ABOUT THIS EXERCISE: Lines of the material that include the string "pilcrow" should be returned.

DATA PROVIDED:

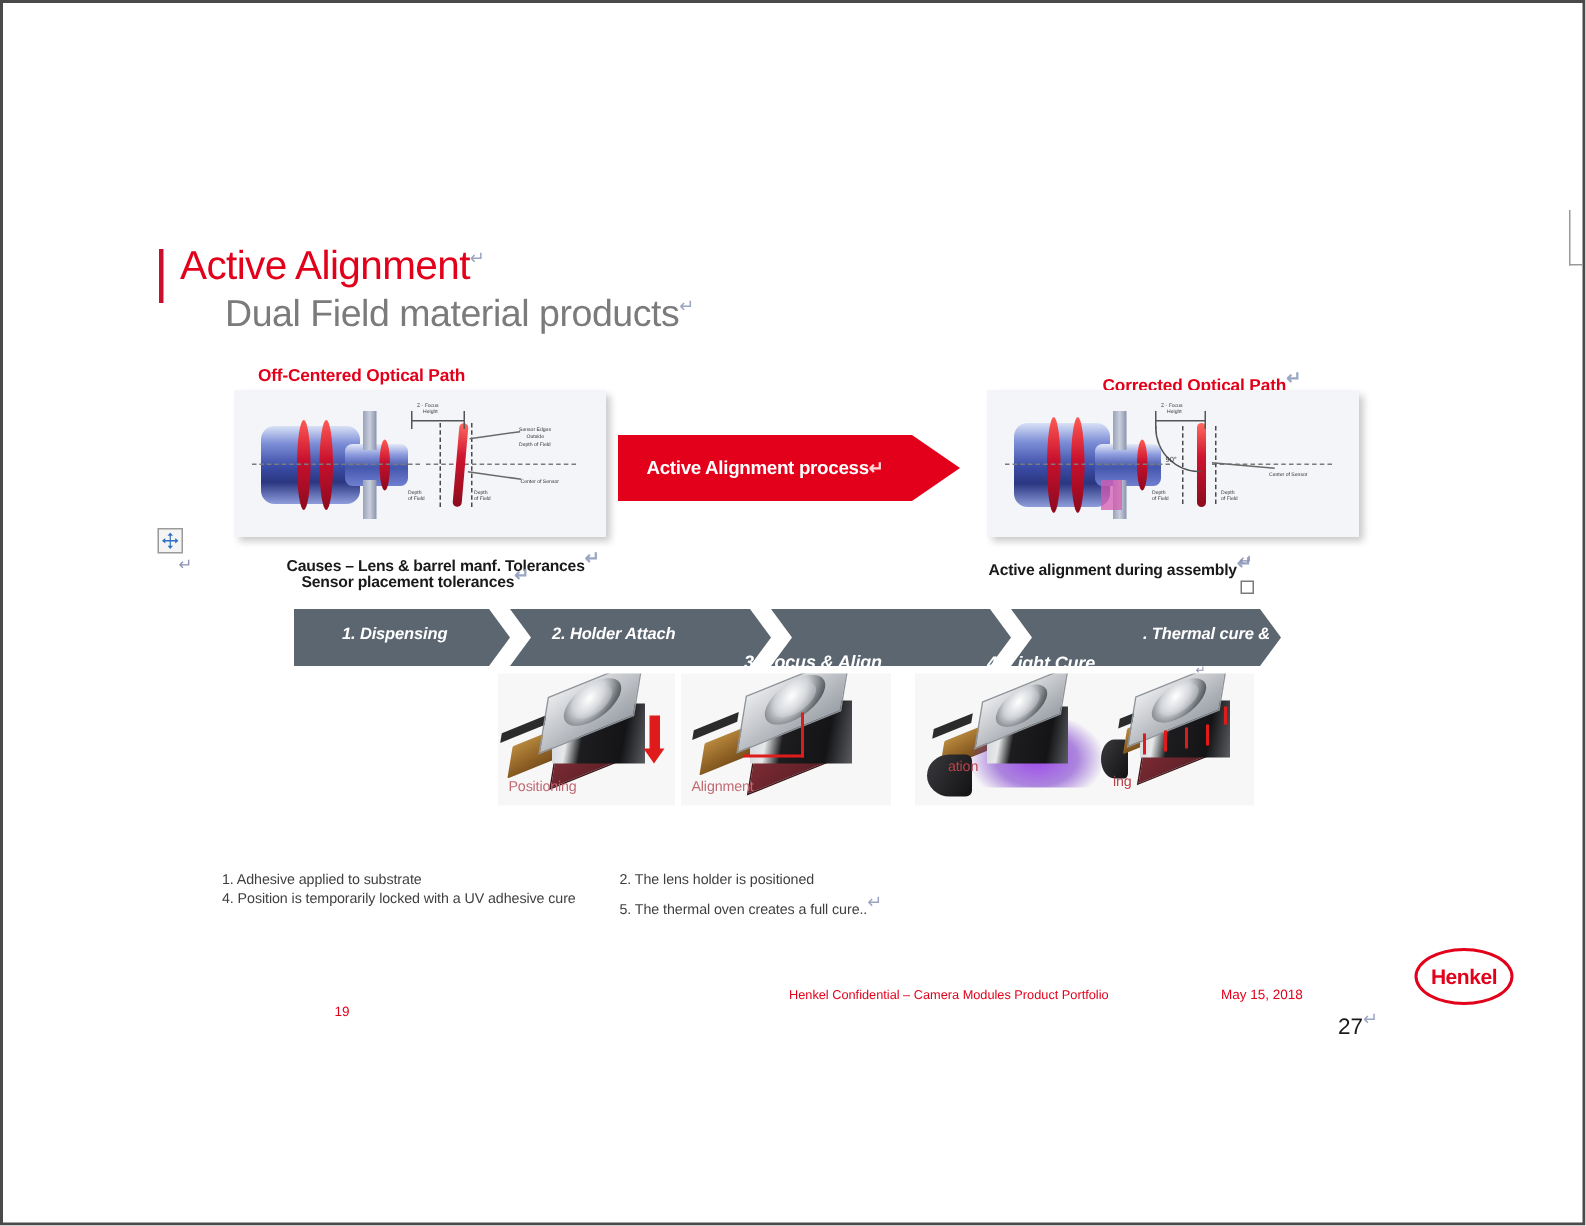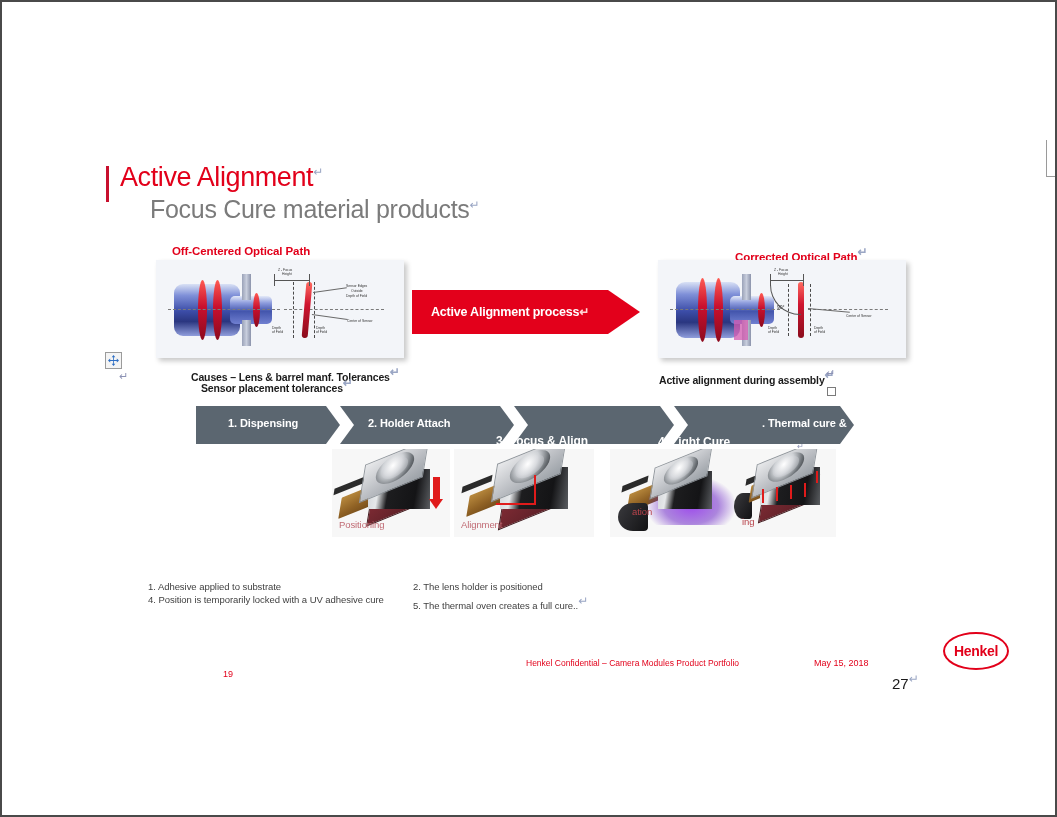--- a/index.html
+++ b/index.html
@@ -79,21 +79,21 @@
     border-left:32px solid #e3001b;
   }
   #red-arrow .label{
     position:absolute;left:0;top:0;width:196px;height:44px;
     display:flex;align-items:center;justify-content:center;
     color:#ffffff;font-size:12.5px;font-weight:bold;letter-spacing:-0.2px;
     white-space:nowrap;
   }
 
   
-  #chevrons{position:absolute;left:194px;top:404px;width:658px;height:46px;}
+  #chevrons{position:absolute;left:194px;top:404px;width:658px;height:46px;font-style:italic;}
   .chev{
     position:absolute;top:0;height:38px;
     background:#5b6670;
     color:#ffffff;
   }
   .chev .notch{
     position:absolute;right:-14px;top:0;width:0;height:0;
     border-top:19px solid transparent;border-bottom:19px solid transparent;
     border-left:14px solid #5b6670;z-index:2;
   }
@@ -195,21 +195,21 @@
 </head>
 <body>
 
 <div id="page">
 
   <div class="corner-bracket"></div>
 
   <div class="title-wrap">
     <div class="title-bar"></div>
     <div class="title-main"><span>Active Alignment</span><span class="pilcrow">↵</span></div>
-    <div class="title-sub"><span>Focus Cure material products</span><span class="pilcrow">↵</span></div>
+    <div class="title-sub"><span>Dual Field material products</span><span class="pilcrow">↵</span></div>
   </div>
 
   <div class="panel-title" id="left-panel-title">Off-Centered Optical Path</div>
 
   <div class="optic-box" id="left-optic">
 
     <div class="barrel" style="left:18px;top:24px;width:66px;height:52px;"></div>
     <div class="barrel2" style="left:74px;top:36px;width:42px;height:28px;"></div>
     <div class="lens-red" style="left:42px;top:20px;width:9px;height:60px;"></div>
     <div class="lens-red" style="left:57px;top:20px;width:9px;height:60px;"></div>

* * *

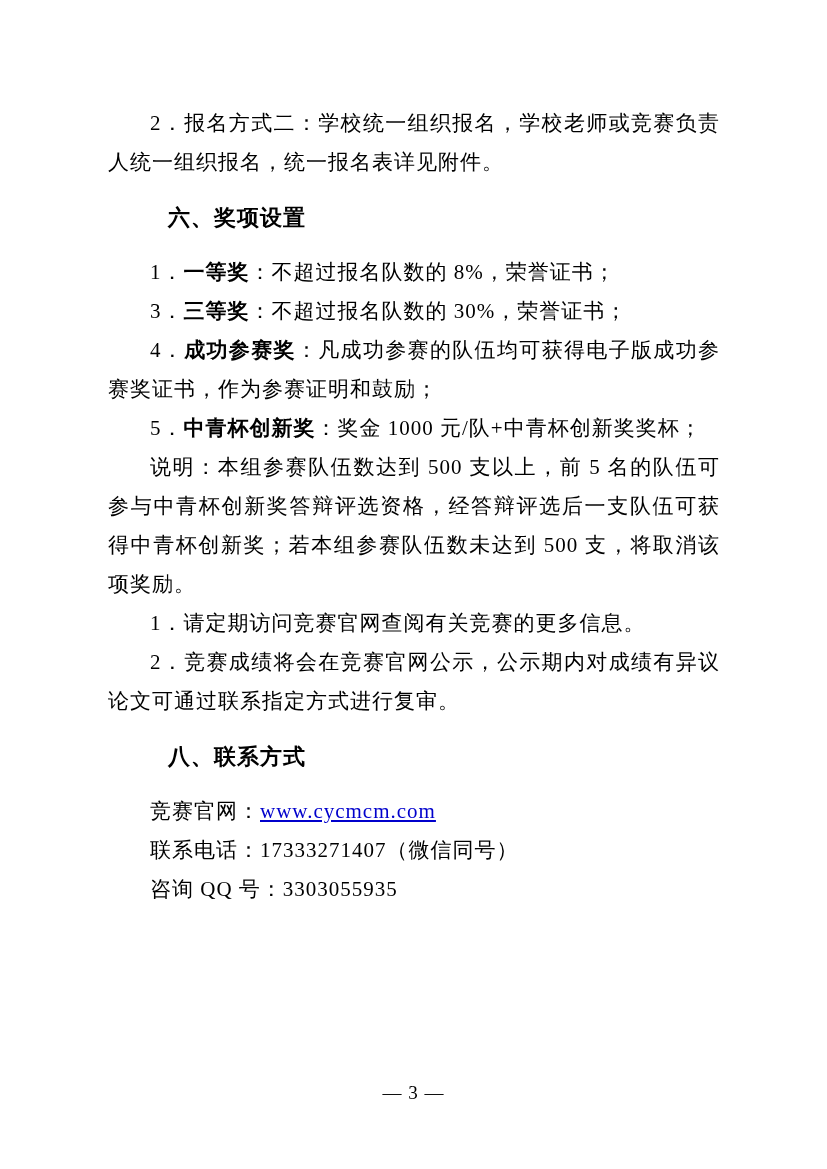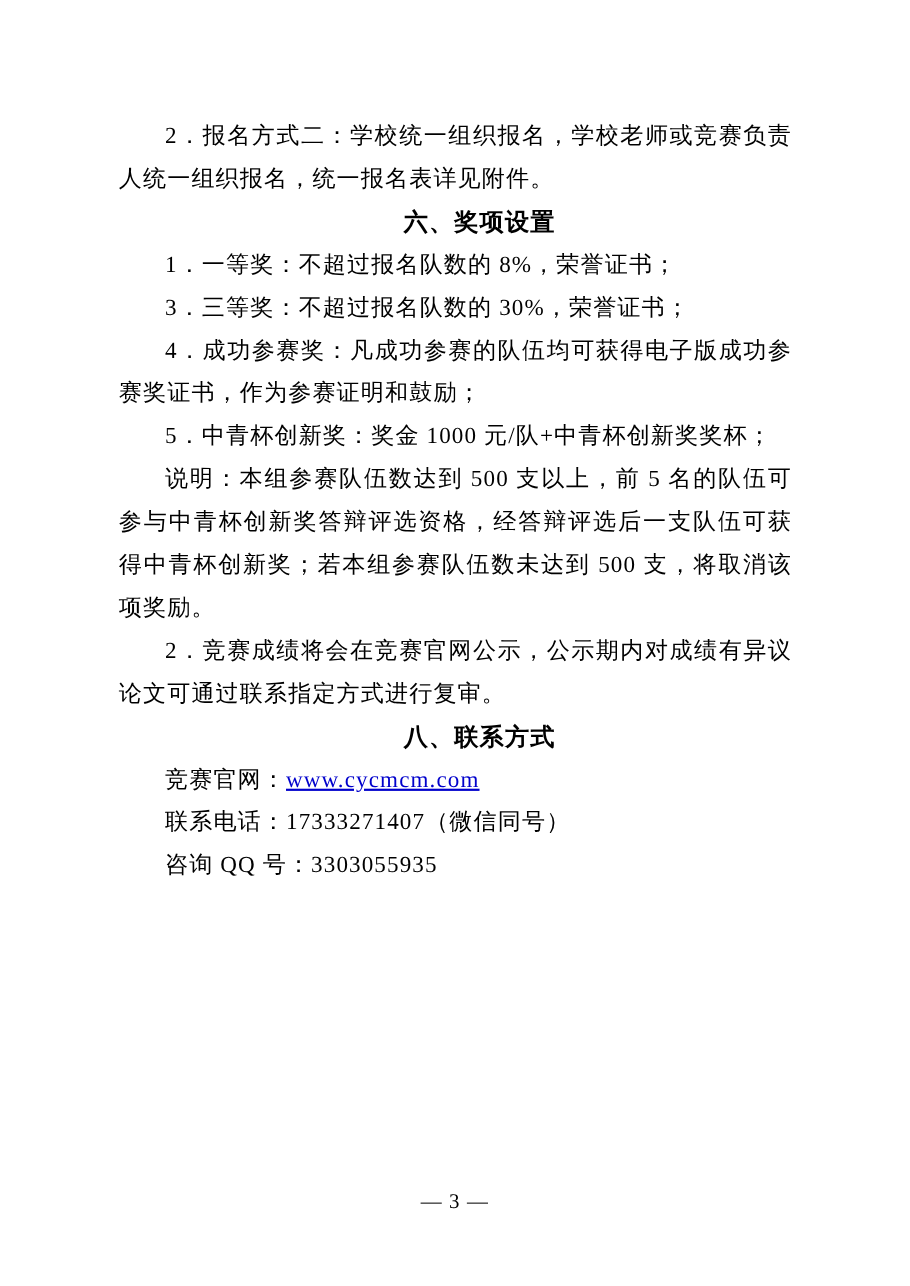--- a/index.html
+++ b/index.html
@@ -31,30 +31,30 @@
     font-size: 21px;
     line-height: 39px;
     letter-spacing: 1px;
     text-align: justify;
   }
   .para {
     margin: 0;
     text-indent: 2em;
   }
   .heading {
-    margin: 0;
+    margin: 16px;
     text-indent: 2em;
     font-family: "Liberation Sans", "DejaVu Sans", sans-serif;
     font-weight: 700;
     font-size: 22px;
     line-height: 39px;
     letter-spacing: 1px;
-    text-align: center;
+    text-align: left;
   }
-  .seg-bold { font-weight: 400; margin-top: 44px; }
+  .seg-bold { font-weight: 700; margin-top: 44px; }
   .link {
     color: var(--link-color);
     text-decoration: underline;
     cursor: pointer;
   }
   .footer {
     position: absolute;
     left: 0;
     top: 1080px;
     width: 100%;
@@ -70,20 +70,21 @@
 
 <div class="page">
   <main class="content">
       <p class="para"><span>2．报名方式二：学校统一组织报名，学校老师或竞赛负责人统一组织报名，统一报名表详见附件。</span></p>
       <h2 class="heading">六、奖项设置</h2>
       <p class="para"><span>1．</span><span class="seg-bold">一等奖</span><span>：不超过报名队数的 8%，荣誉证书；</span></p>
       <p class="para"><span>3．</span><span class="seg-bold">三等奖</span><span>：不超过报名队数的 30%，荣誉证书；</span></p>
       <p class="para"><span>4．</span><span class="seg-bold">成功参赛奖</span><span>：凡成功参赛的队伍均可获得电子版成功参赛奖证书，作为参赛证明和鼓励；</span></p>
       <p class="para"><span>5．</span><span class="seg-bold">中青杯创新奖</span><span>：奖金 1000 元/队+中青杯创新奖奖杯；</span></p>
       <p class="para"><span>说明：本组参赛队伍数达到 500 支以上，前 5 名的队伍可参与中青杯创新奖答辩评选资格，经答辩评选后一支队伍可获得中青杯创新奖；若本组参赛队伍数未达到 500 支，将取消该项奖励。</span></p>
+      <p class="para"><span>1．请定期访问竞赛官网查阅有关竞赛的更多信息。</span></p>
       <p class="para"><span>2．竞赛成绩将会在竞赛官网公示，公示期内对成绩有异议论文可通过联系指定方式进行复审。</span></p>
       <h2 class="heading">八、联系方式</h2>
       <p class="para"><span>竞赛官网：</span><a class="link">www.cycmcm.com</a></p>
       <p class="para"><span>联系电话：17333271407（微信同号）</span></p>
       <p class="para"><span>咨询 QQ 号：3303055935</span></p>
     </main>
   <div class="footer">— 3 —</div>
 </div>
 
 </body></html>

RESPONSE TO THE TASK:
     <div class="title-main"><span>Active Alignment</span><span class="pilcrow">↵</span></div>
-    <div class="title-sub"><span>Focus Cure material products</span><span class="pilcrow">↵</span></div>
+    <div class="title-sub"><span>Dual Field material products</span><span class="pilcrow">↵</span></div>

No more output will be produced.